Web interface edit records
++++++++

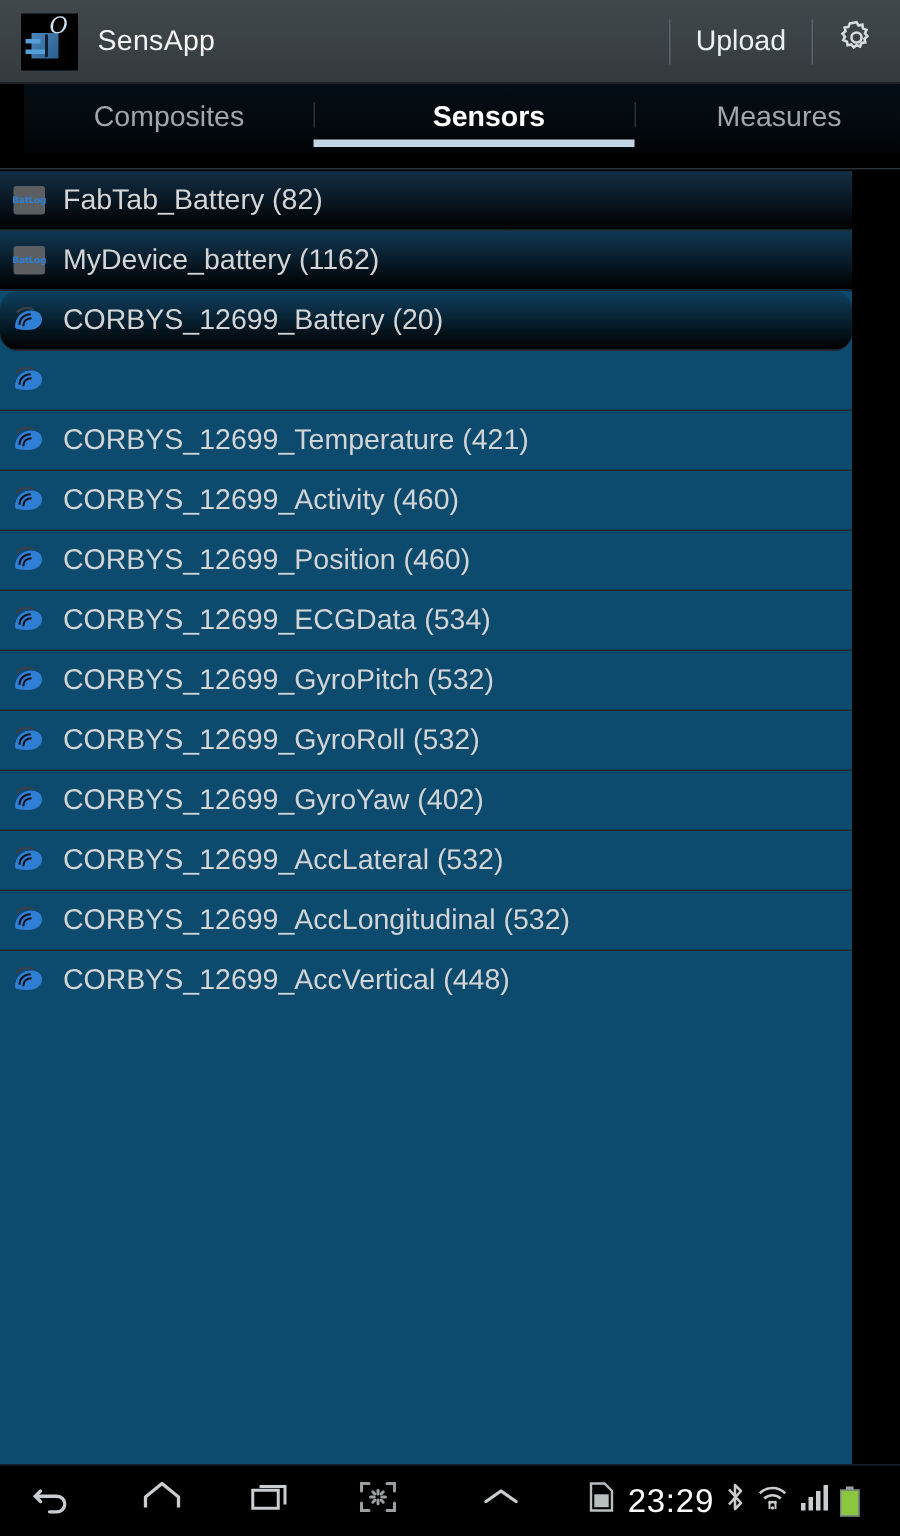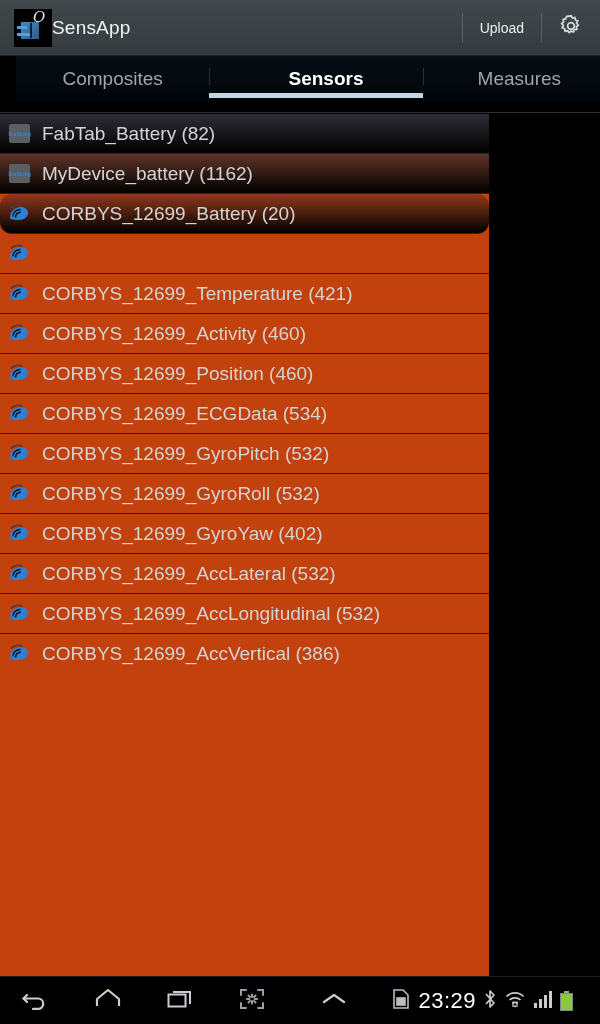"SensApp" .app-title { margin-left: none -> 13px }
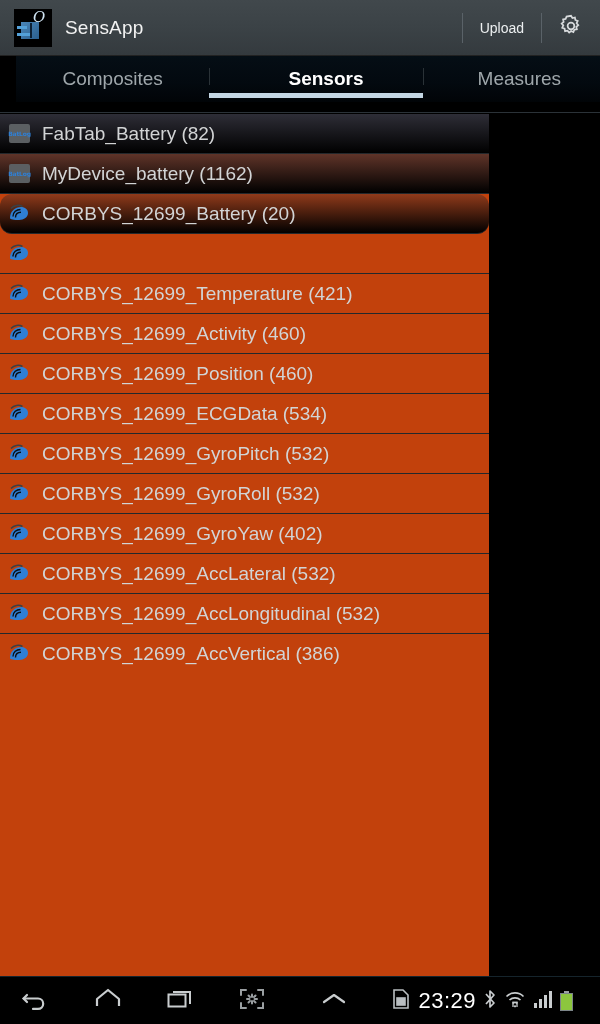"Upload" .upload-btn { font-size: 14px -> 19px }
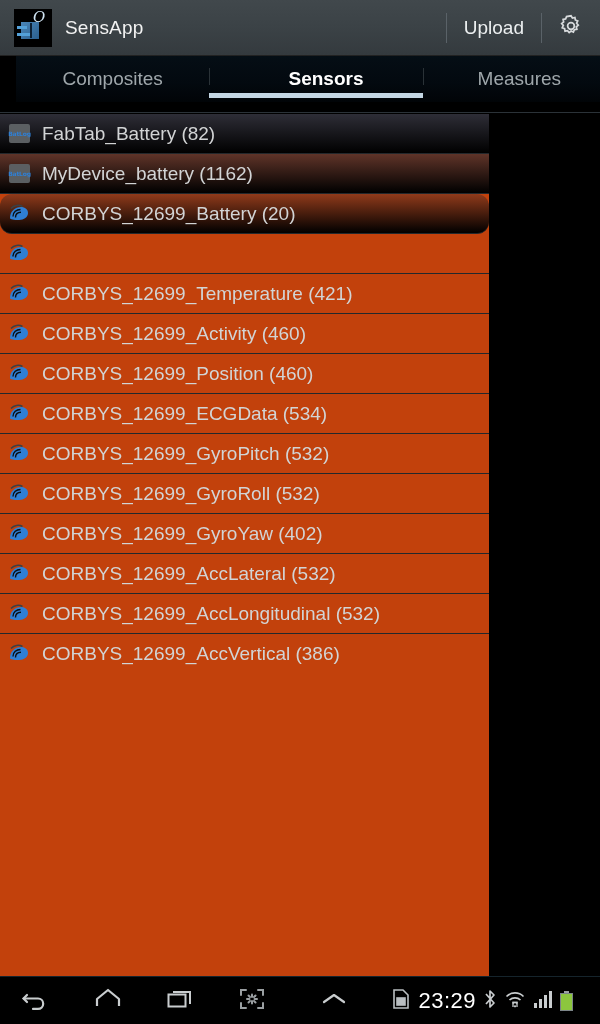"FabTab_Battery (82)" .list { background: #c2410c -> #0c4a6e; width: 489px -> 568px }
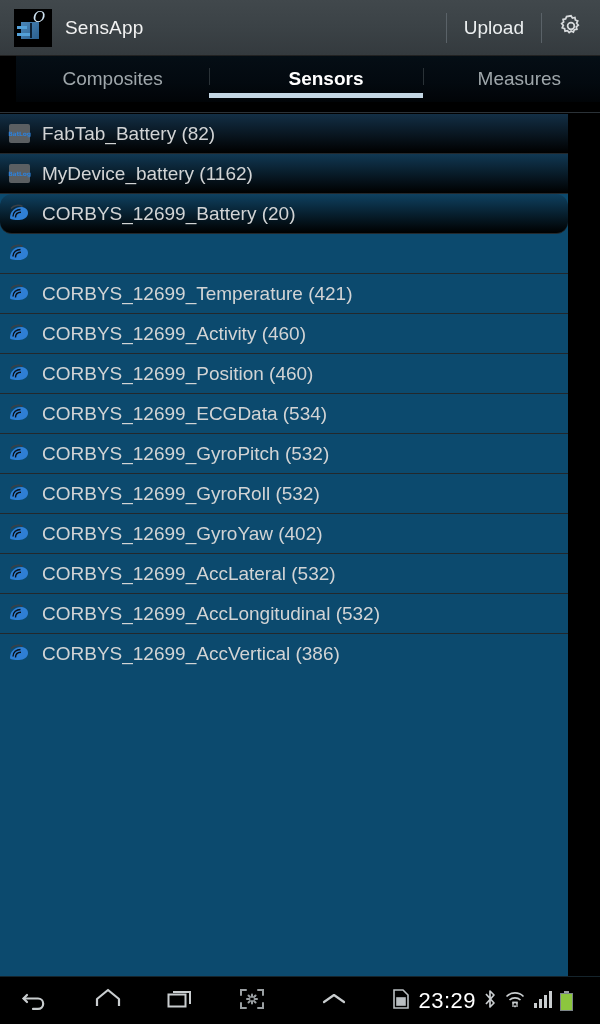"CORBYS_12699_AccVertical (386)" span.row-label { text: 386 -> 448 }
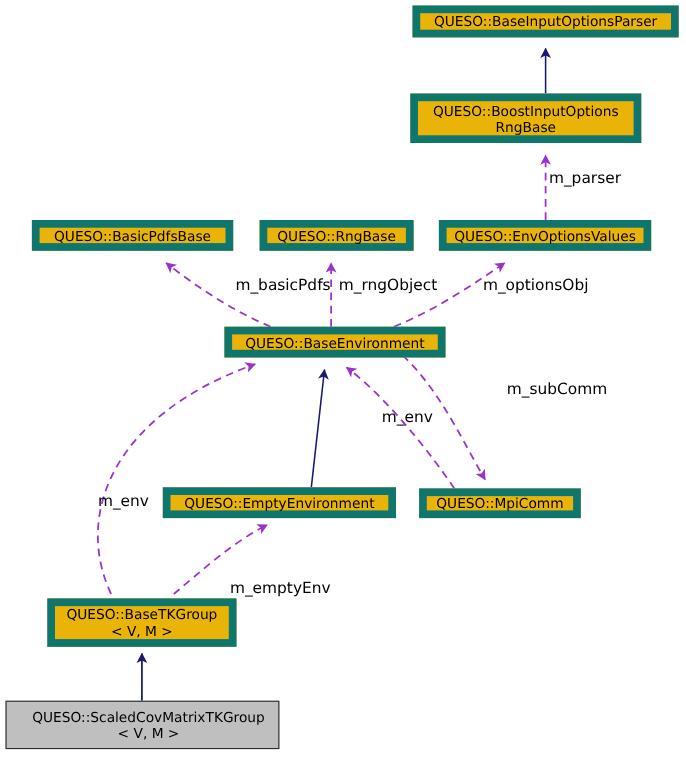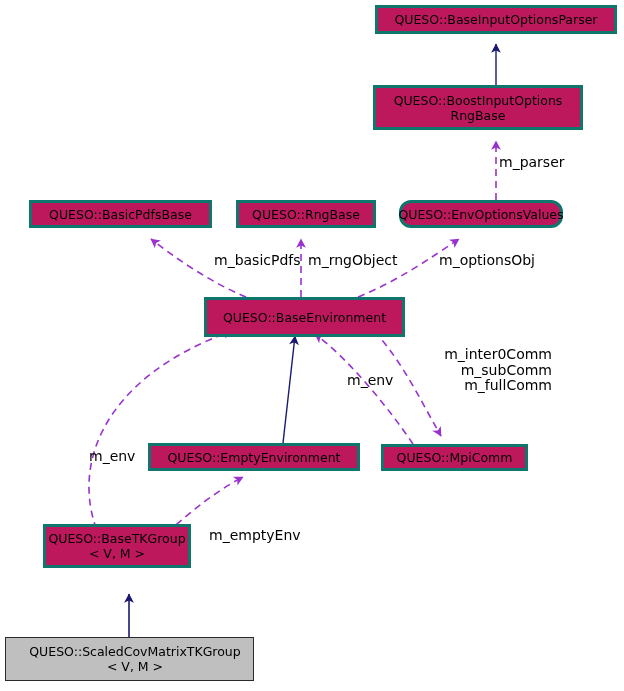"QUESO::BaseInputOptionsParser" .node { background: #be185d -> #eab308; border: 3px solid #0f766e -> 7px solid #0f766e }
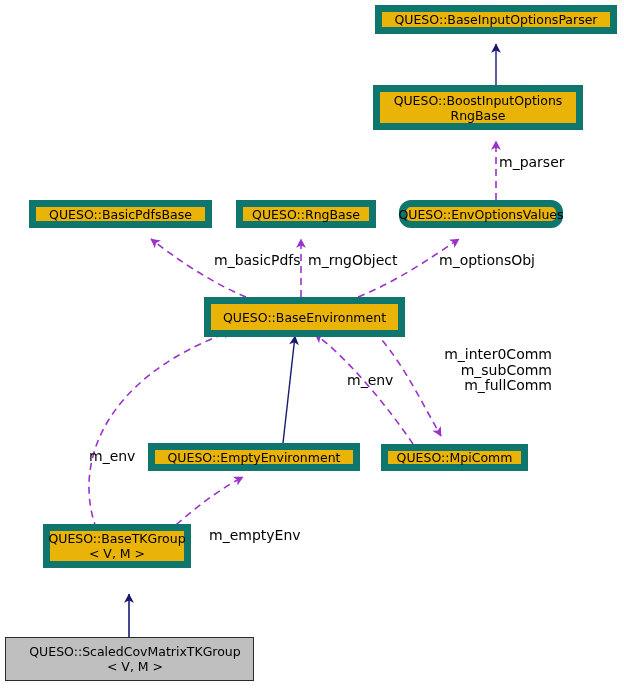"QUESO::EnvOptionsValues" div.node { border-radius: 12px -> none; width: 164px -> 193px }
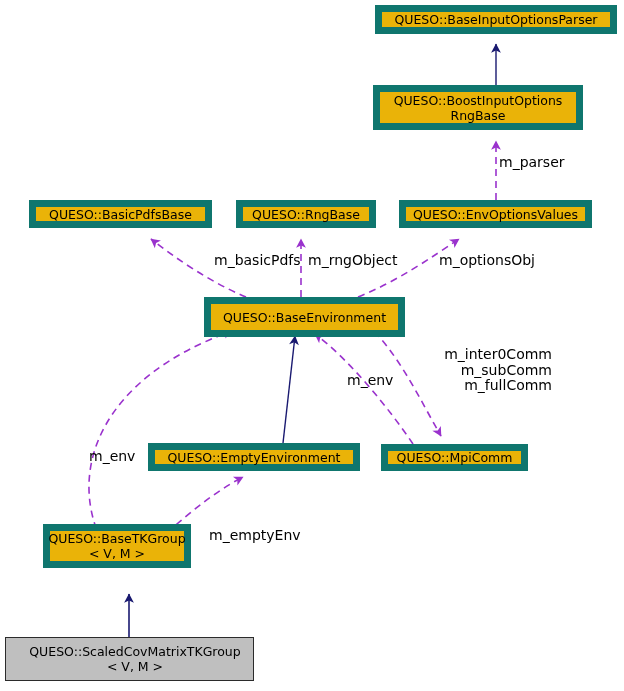"QUESO::BaseEnvironment" div.node { height: 40px -> 28px }
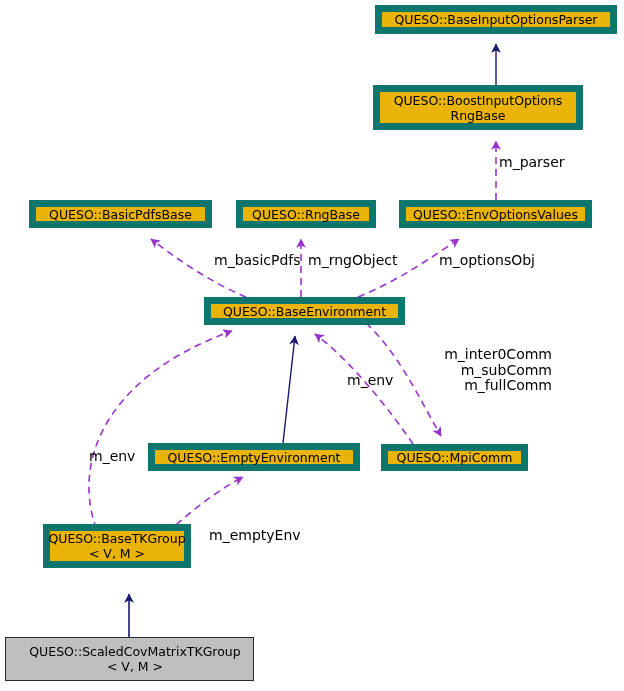"m_inter0Comm" div { html: <div>m_inter0Comm</div> -> none }
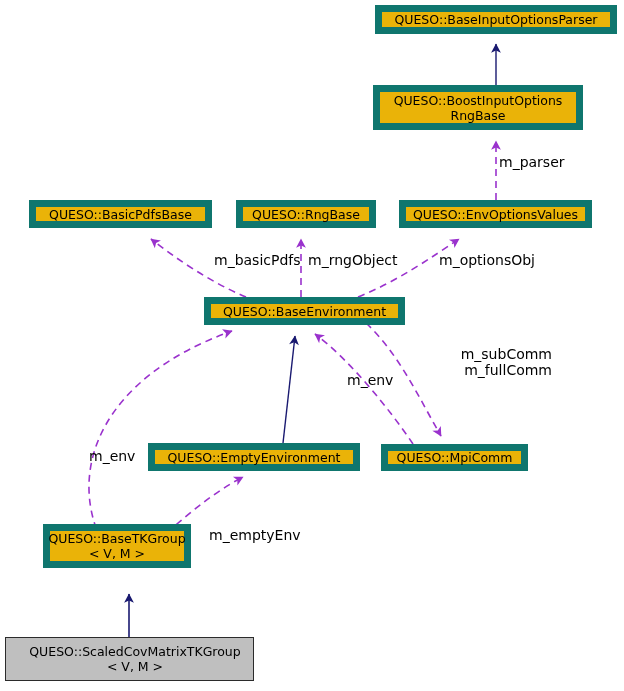"m_fullComm" div { html: <div>m_fullComm</div> -> none }
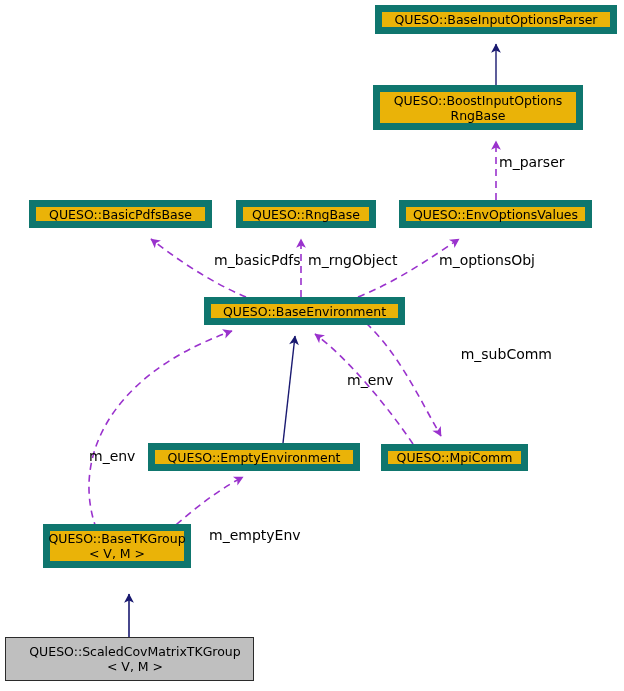"QUESO::BaseTKGroup" div.node { top: 524px -> 544px; width: 148px -> 172px }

++++++++

**EXERCISE OBJECTIVE**
Take the line that contains "html: <div>m_inter0Comm</div> ->" and every line after it down to the last line of the entries above, and output them exactly, with nothing else and no pictures.

**RESPONSE BELOW**
"m_inter0Comm" div { html: <div>m_inter0Comm</div> -> none }
"m_fullComm" div { html: <div>m_fullComm</div> -> none }
"QUESO::BaseTKGroup" div.node { top: 524px -> 544px; width: 148px -> 172px }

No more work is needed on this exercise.